Meine Gedanken wandern zurück zu meinem Gastgeber. Ich habe seine Unterkunft für zwei Nächte gemietet und bin glücklich über diese Wahl. Als manchmal angespannter Mensch, der viel zu oft in dem eigenen unwichtigen Denken gefangen ist, fühle ich mich emotional und gedanklich absolut geerdet. Das wird ein schönes und spannendes Wochenende werden. Mir fällt ein Flyer der ersten Inklusionsdisko in Koblenz in die Hand. Die Feier ist heute Abend und von der gemieteten Wohnung nur einen kleinen Spaziergang entfernt. Ich werde hingehen, weil ich die Idee toll finde und diese unterstützen möchte. Mit gespannter Vorfreude schlendere ich zur Rhein-Mosel-Halle. Ein Gruppe Jugendlicher kommt vor mir eilig aus der Eingangstür. ‚Da sind ja total viele Behinderte.‘ meint einer fassungslos und schüttelt ungläubig den Kopf. Ich fahre mit dem Fahrstuhl in den zweiten Stock. Es stimmt. Hier sind viele Leute mit Behinderung, einige mit Trisomie 21. An den Tischen stehen Rollstühle mit ihren Insassen. Und das ist auch total in Ordnung. Warum sollen sich nicht auch behinderte Menschen amüsieren? Und warum nicht auch mit Personen ohne Handikap gemeinsam? Wer entscheidet das denn? Und wer darf das überhaupt?

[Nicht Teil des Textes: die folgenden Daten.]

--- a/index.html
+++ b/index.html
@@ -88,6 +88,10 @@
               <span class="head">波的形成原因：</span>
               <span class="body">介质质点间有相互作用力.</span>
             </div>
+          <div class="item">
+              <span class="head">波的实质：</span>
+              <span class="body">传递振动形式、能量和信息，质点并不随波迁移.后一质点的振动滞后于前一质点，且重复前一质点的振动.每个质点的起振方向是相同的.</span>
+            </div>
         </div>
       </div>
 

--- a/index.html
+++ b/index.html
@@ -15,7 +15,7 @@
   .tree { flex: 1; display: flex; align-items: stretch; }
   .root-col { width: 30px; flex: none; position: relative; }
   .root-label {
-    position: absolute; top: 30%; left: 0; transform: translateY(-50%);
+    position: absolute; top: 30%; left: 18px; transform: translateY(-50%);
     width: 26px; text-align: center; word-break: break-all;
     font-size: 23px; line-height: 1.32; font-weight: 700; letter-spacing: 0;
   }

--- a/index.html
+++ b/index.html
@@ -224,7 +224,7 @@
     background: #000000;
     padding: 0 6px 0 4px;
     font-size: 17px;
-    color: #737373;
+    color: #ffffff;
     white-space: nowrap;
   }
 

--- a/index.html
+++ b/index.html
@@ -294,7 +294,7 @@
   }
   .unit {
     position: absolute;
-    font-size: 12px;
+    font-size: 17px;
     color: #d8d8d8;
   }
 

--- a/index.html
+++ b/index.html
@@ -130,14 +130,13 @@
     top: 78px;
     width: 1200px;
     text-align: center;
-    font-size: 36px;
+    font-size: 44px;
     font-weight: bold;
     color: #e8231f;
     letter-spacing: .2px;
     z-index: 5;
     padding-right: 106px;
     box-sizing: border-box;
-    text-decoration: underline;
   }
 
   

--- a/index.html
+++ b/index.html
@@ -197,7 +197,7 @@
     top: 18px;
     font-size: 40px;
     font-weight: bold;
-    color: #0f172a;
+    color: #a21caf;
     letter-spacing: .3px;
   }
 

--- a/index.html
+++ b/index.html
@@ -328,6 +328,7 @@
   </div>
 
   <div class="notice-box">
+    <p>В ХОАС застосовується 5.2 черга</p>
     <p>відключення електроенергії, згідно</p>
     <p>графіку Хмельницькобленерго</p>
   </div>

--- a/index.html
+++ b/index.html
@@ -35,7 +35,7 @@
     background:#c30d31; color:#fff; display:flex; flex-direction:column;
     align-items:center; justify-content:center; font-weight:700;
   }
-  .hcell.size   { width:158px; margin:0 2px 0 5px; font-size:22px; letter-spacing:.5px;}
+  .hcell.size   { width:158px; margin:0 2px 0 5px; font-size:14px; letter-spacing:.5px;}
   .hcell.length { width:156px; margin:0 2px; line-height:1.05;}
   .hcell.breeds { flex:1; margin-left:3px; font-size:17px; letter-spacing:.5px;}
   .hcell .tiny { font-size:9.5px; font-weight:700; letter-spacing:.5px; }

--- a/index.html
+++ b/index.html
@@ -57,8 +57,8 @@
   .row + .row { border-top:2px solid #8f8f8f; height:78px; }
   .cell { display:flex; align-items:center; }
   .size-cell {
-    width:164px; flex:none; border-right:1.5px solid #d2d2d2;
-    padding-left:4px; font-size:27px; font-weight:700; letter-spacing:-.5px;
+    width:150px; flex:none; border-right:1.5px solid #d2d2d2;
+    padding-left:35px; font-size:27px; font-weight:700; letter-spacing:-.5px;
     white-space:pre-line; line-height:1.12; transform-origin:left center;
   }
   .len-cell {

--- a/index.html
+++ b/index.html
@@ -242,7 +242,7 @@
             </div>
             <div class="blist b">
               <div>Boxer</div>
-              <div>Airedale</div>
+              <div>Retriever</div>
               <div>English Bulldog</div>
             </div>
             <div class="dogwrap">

Gerade wird Johnny Cash gespielt. Es sind ja auch alle von 16 bis 99 eingeladen, die teilnehmen möchten. Es ist unglaublich, was die Menschen hier für eine Stimmung verbreiten. Eine pure Freude ohne jegliche Vorurteile oder Wertung. Ein fröhlicher Enthusiasmus, der durch nichts gebremst wird. Eine Heiterkeit ohne etwas zu erwarten, die nur den Moment im Hier und Jetzt genießt. Ich bin mir nicht sicher, wann ich eine solche positive überbordende Energie bei einer Party das letzte Mal gespürt habe. Vielleicht hatte ich diese auch gar nicht erwartet. Das finde ich einfach fruchtbar schade. Begeistert wippe ich mit zur gespielten Melodie. Ich glaube nicht nur, sondern bin mir sicher, dass keiner dieser Tänzer auch nur einen Gedanken daran verschwendet, wie er beim Tanzen wohl aussehen möge. Oder was die anderen Leute gerade über ihn denken. Genauso bewertet hier aber auch keiner die restlichen Gäste oder urteilt über sie. Alle amüsieren sich einfach. Das finde ich toll, auch wenn dies wirklich simpel klingt. Einfach deshalb, weil es mir öfter selbst schwerfällt. Manchmal ist es einfach notwendig über den eigenen Schatten zu springen und seine Komfortzone auszuweiten, um an dieser Erfahrung zu wachsen.